Sns is expressed only in terminally differentiated adult myoblasts
To address the question of cell type requirement of the Sns/Hbs paralogs, we monitored the expression pattern of sns during DLM growth, using the expression reporter sns-lacZ (Kocherlakota et al., 2008). Reporter expression, monitored by using anti-β-Gal antibodies, revealed that sns expression is restricted to a small subset of myoblasts positioned near the myotubes, but is absent from the bulk of the myoblast population, visualized using anti-Twist (Twi) (Fig. 3A-A‴). This is in sharp contrast to the situation in the embryo, in which sns expression is detected in all fusion-competent myoblasts (Bour et al., 2000).
In addition to the limited myoblast expression pattern, sns-lacZ was detected in all DLM myotubes. This appears, however, to be an indirect consequence of incorporation of sns-lacZ expressing myoblasts into the templates, rather than a reflection of de novo myotube expression. This is supported by the observation that β-Gal staining is completely absent from myotubes of Wsp knockdown pupae, in which fusion is blocked (Fig. 3B).
The position of the sns-lacZ expressing cells in close vicinity to the myotubes suggested that they represent a late step in the gene-expression program of myoblasts. Indications of such a distinct late-stage expression program are also provided by the temporal expression pattern of Twi and D-WIP. Twi is expressed in the majority of myoblasts, yet it is downregulated in myoblasts just before fusion (Currie and Bate, 1991; Anant et al., 1998), whereas D-WIP is upregulated just before the formation of the actin foci and fusion (Mukherjee et al., 2011). Indeed, the subpopulation of sns-lacZ expressing myoblasts is mostly Twi-negative (~90%) and D-WIP-positive (~70%) (Fig. 3A,C).
The subcellular localization pattern of Sns within myoblasts neighboring flight muscle myotubes was determined using anti-Sns antibodies, which detect the protein at myoblast cell surfaces (Fig. 3E-E‴). Double staining with anti-Duf reveals a striking correspondence between respective regions of Sns and Duf accumulation on myoblast and myotube cell membranes, implying that these proteins mediate contact and adhesion between the two cell types.
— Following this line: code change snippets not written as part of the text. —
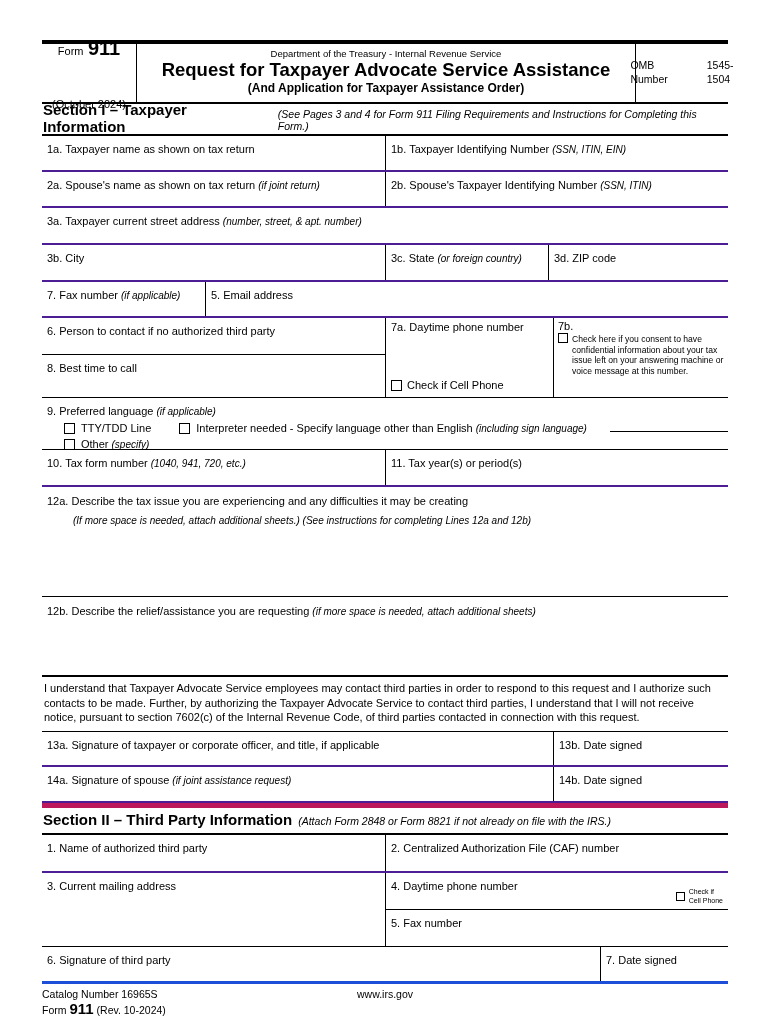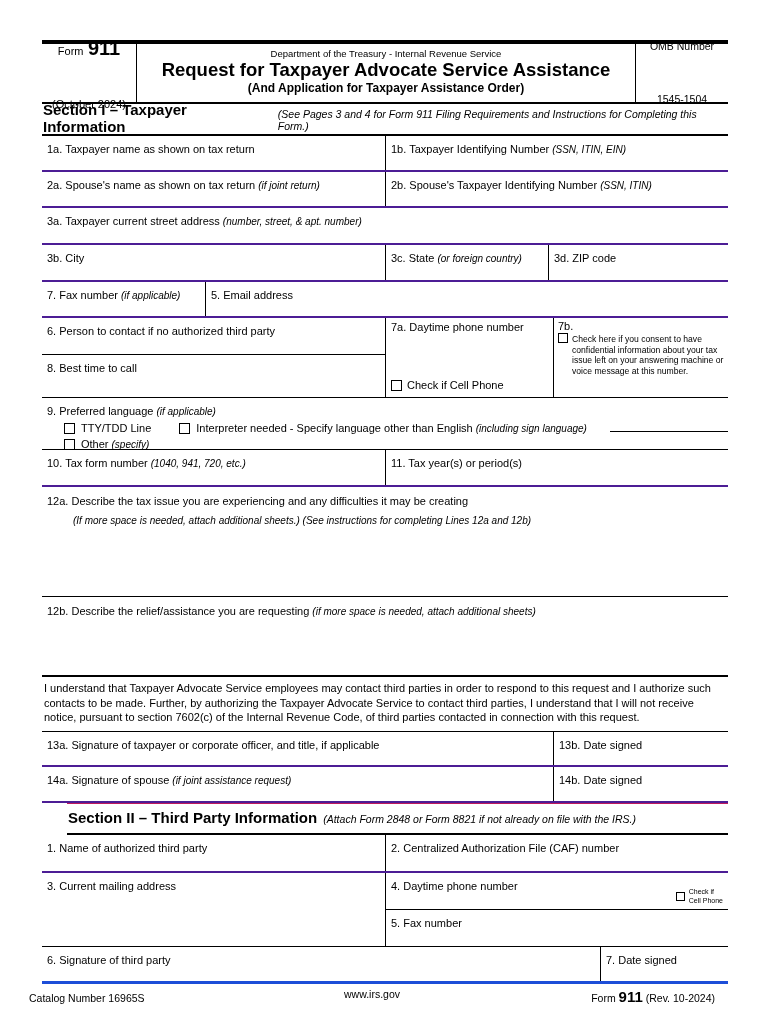"OMB Number" .hdr-right { flex-direction: column -> none }
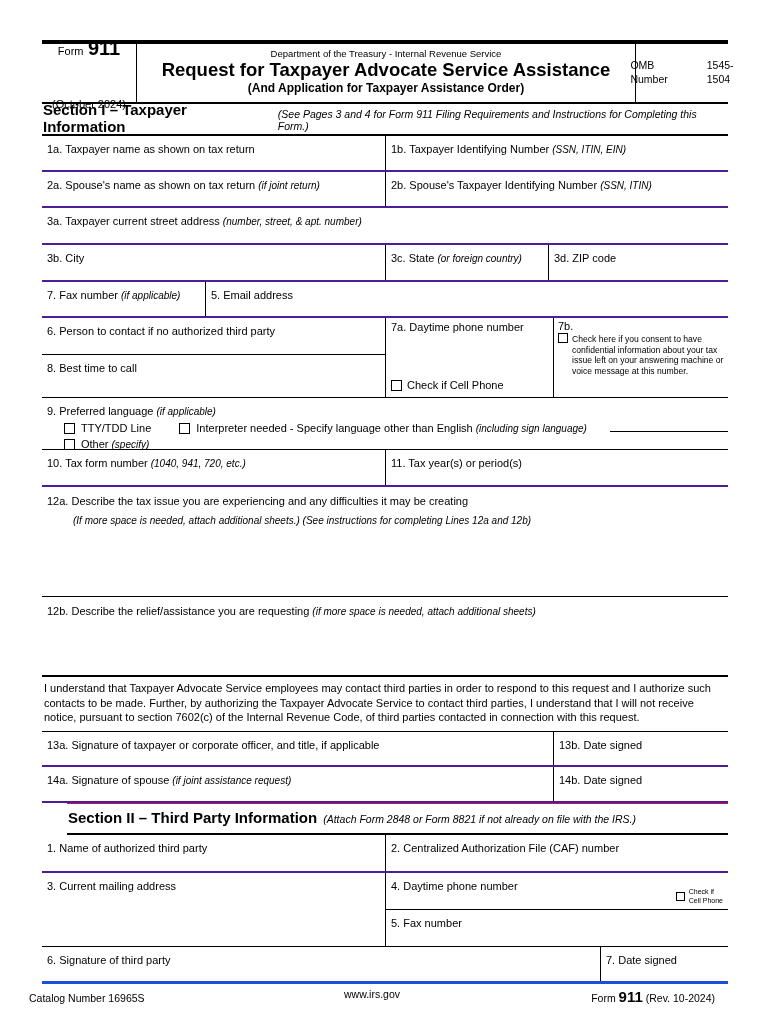"Section II – Third Party" .sec2-heading { border-top: 1px solid #be185d -> 5px solid #be185d; margin-left: 25px -> none }
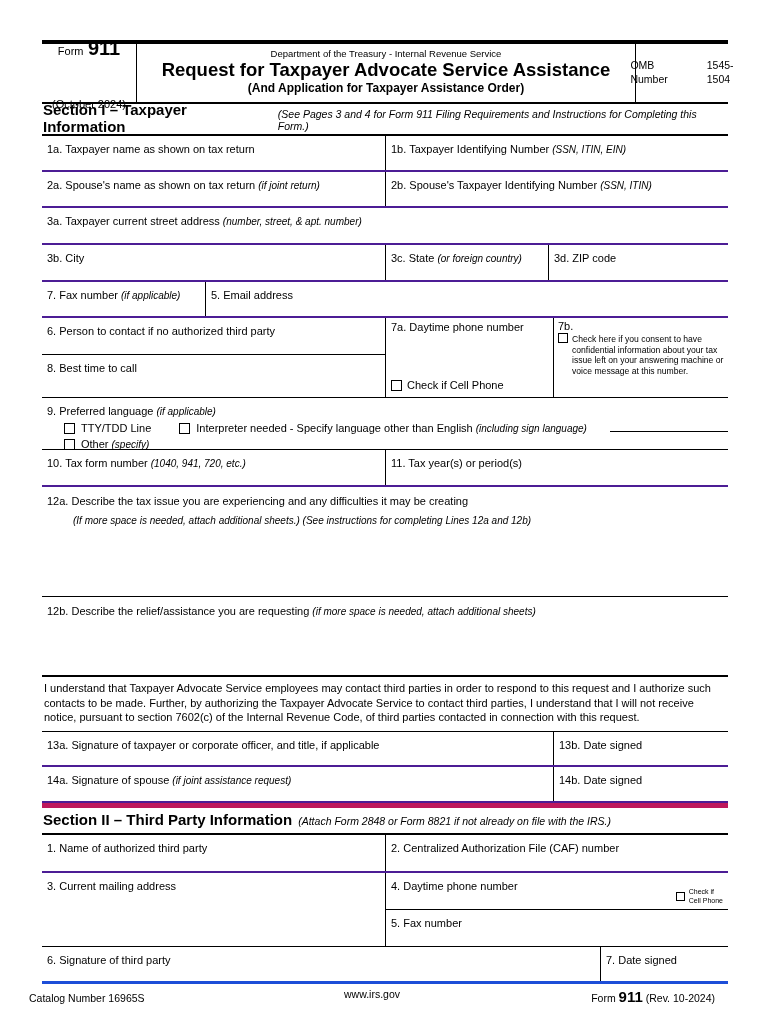"Catalog Number 16965S" div.pfooter { flex-direction: none -> column; left: 29px -> 42px }
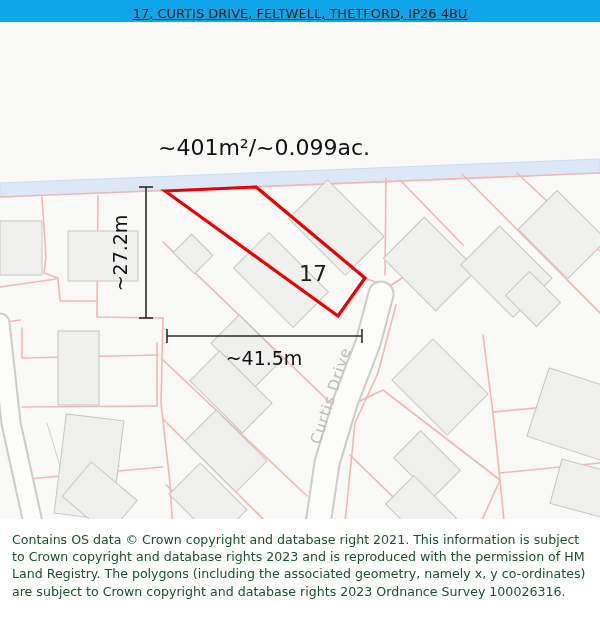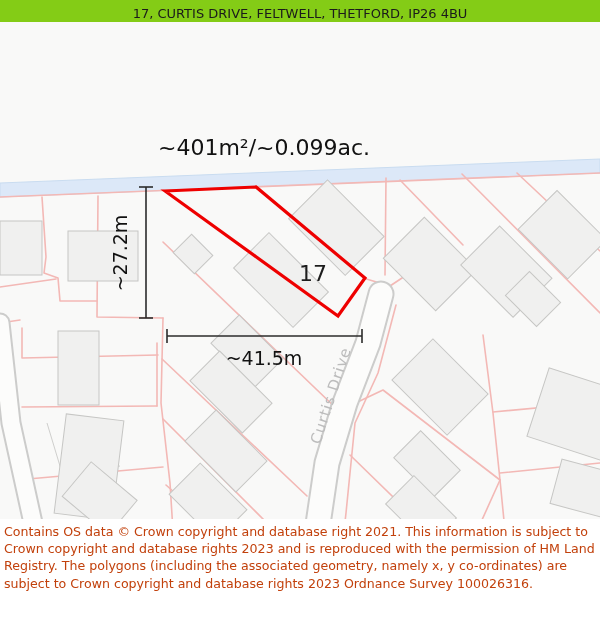"17, CURTIS DRIVE, FELTWELL, THETFORD," header { background: #84cc16 -> #0ea5e9; text-decoration: none -> underline }
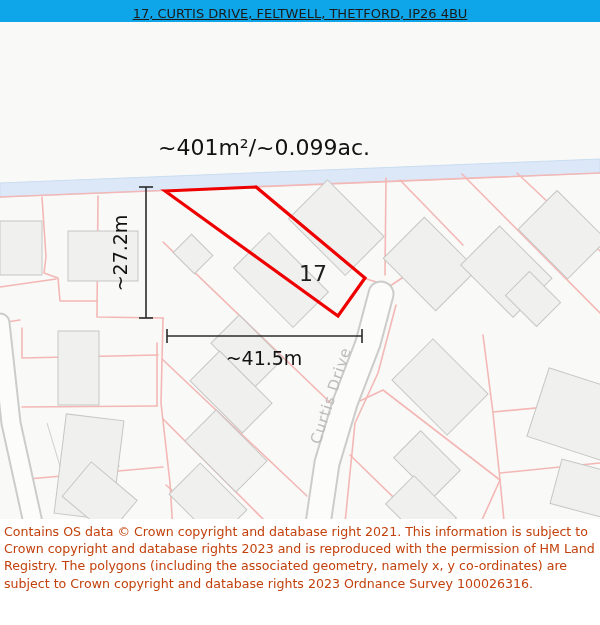"Contains OS data © Crown" footer p { color: #c2410c -> #14532d; margin: 0 -> 8px }
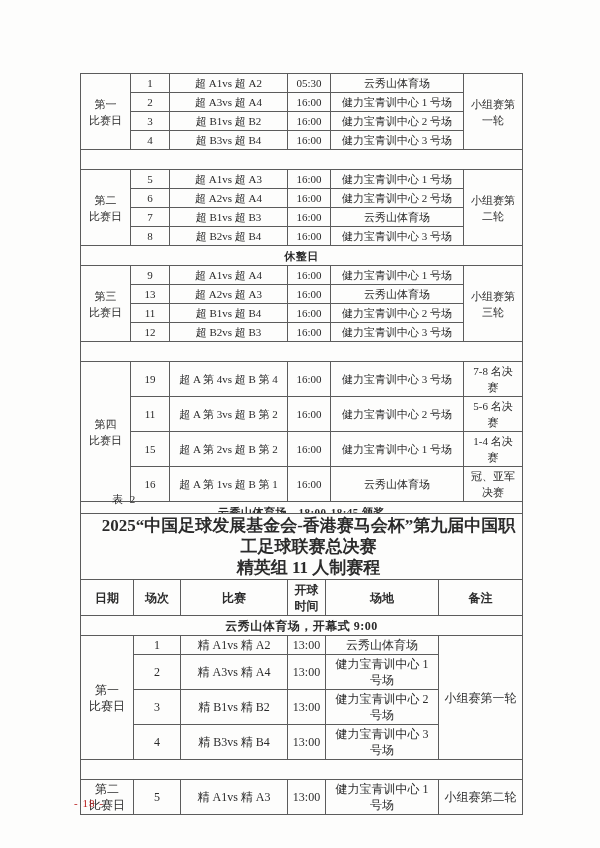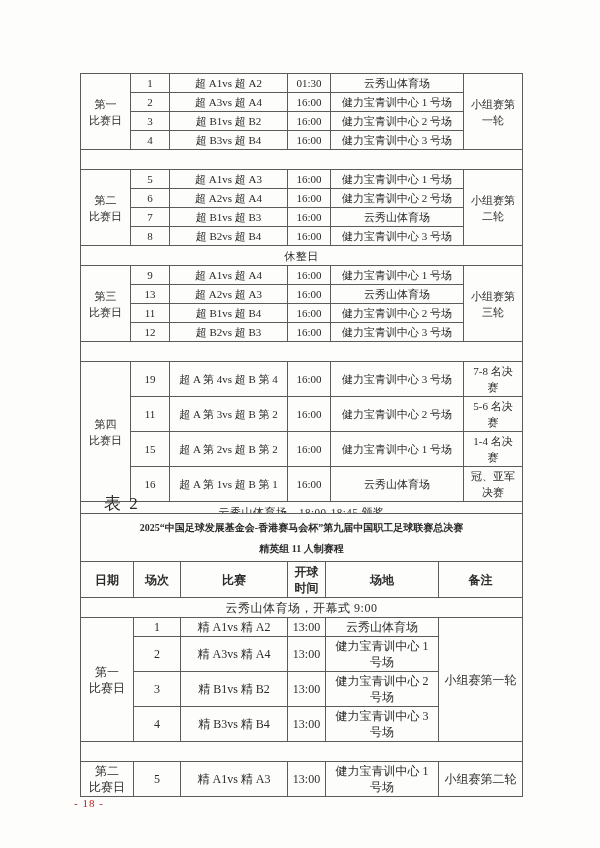"01:30" td { text: 01:30 -> 05:30 }
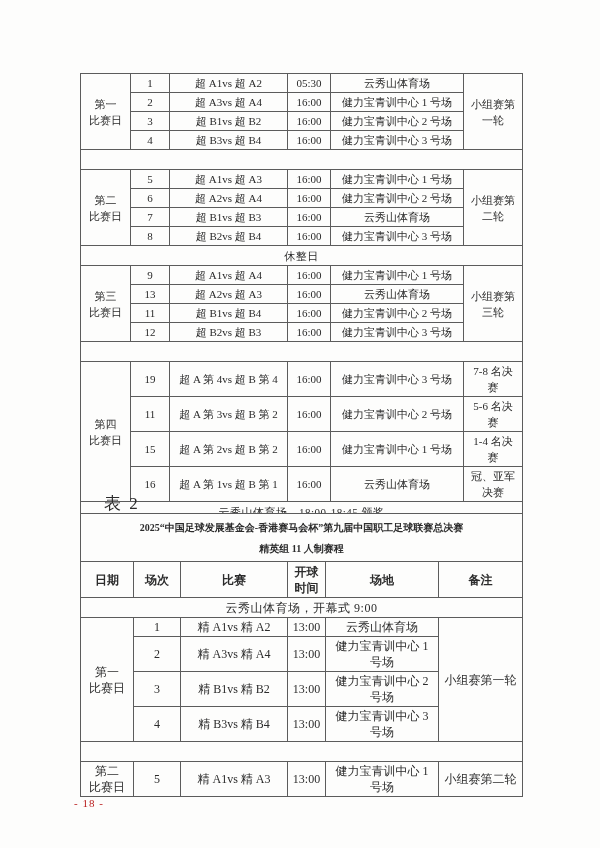"休整日" .banner td { font-weight: normal -> bold }
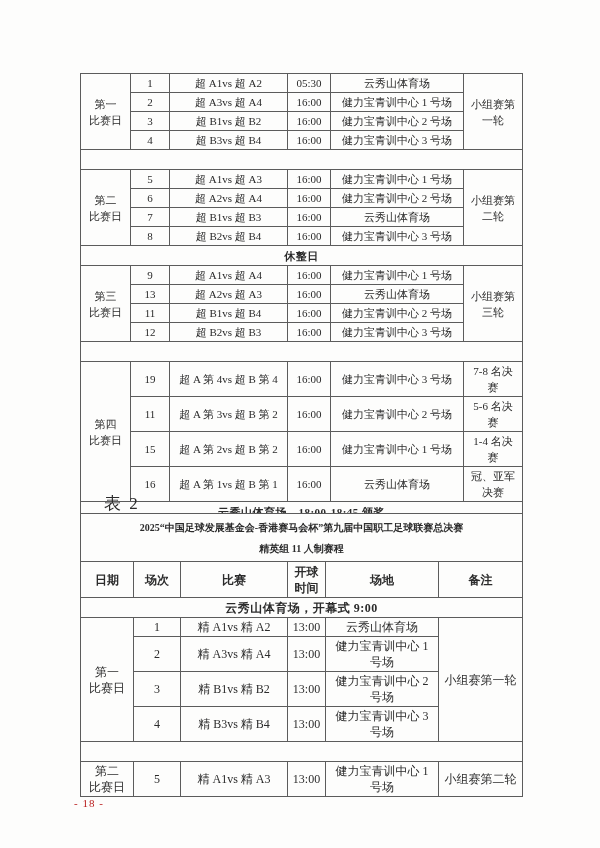"表 2" .table-label { font-size: 17px -> 11px; left: 104px -> 112px }
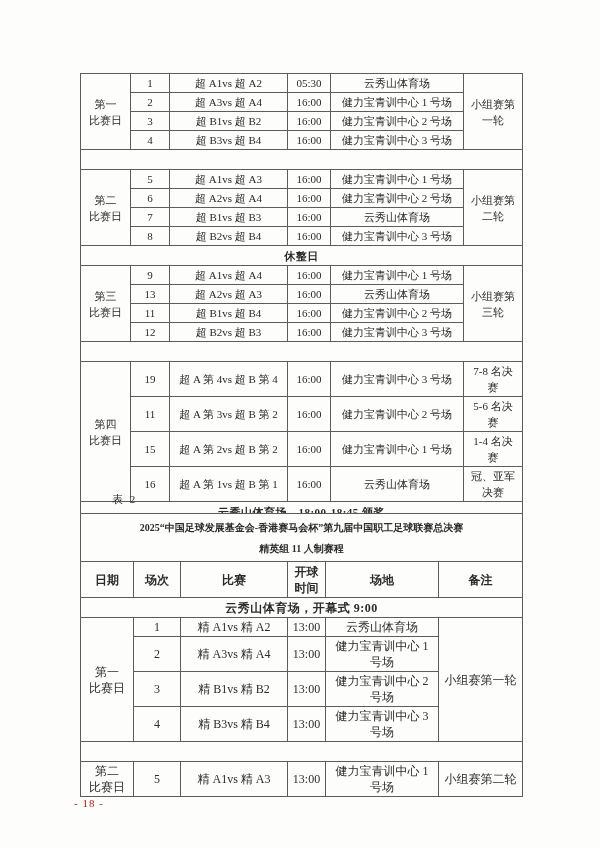"2025“中国足球发展基金会-香港赛马会杯”第九届中国职工足球联赛总决赛" #table2 .title-row td { font-size: 10px -> 17px; padding-left: none -> 16px }
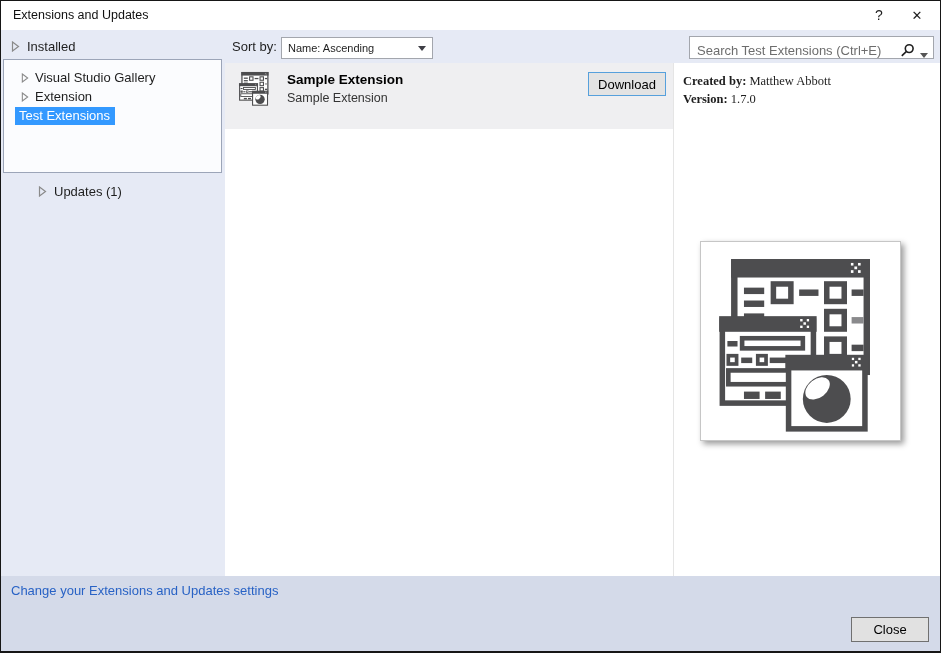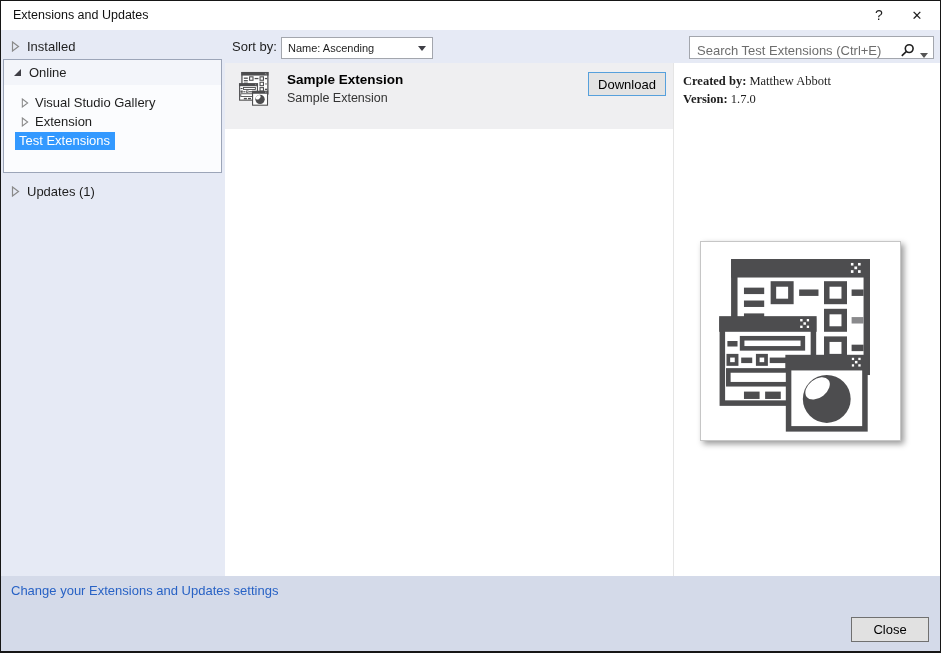"Online" div { html: <div> <svg> <path></path> </svg> <span>Online</span> </div> -> none }
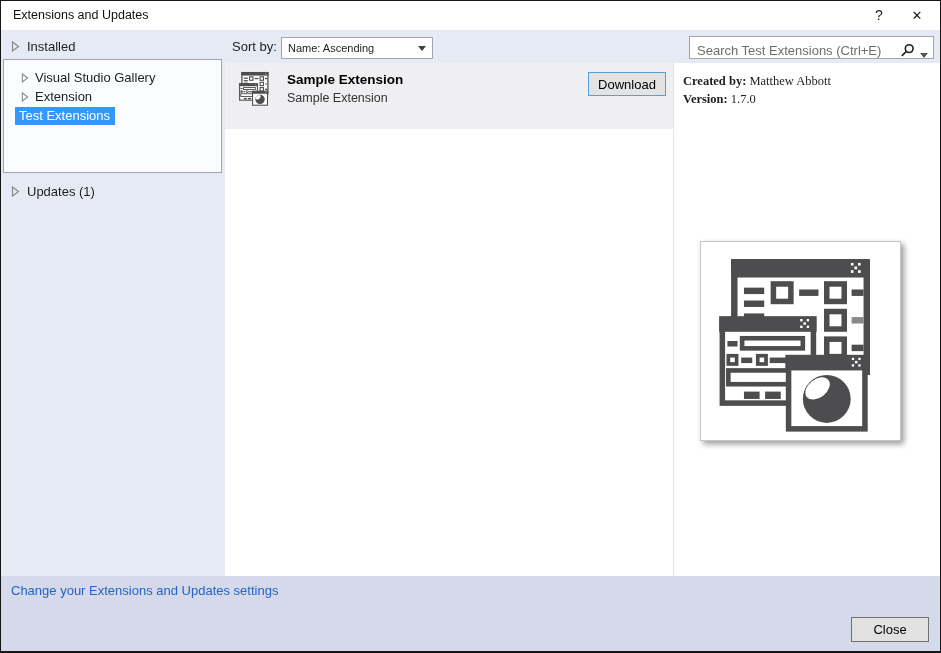"Updates (1)" div.side-row { margin-left: none -> 27px }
Examination of similar preparations from pupae bearing the sns-lacZ reporter (Fig. 3F,G) demonstrates a close correspondence between the levels of sns reporter expression and Sns protein, supporting the notion of Sns induction just before fusion.
Taken together, these observations imply a dynamic transcriptional program in wing disc-derived myoblasts, in which mature myoblasts lose some of their early markers, while initiating expression of elements necessary for fusion with the DLM templates. sns transcription is limited to this mature subpopulation of myoblasts. Such restriction and late onset of sns expression within the myoblast population suggests that a functional requirement for Sns commences only at the time of myoblast-myotube attachment. The duf, rst and sns, hbs double knockdown phenotypes, coupled with the Duf and Sns protein localization patterns, lead us to propose a sequence of events enabling fusion between wing disc-derived myoblasts and the DLM template myotubes. The process begins with the migration of myoblasts to the templates, and continues through adherence of myoblasts to myotubes and establishment of fusion sites, mediated by Sns/Hbs-Duf/Rst interactions. These events ‘set the stage’ for execution of myoblast-myotube fusion, which will involve creation of F-actin foci at the fusion sites, fusion pore formation and membrane breakdown.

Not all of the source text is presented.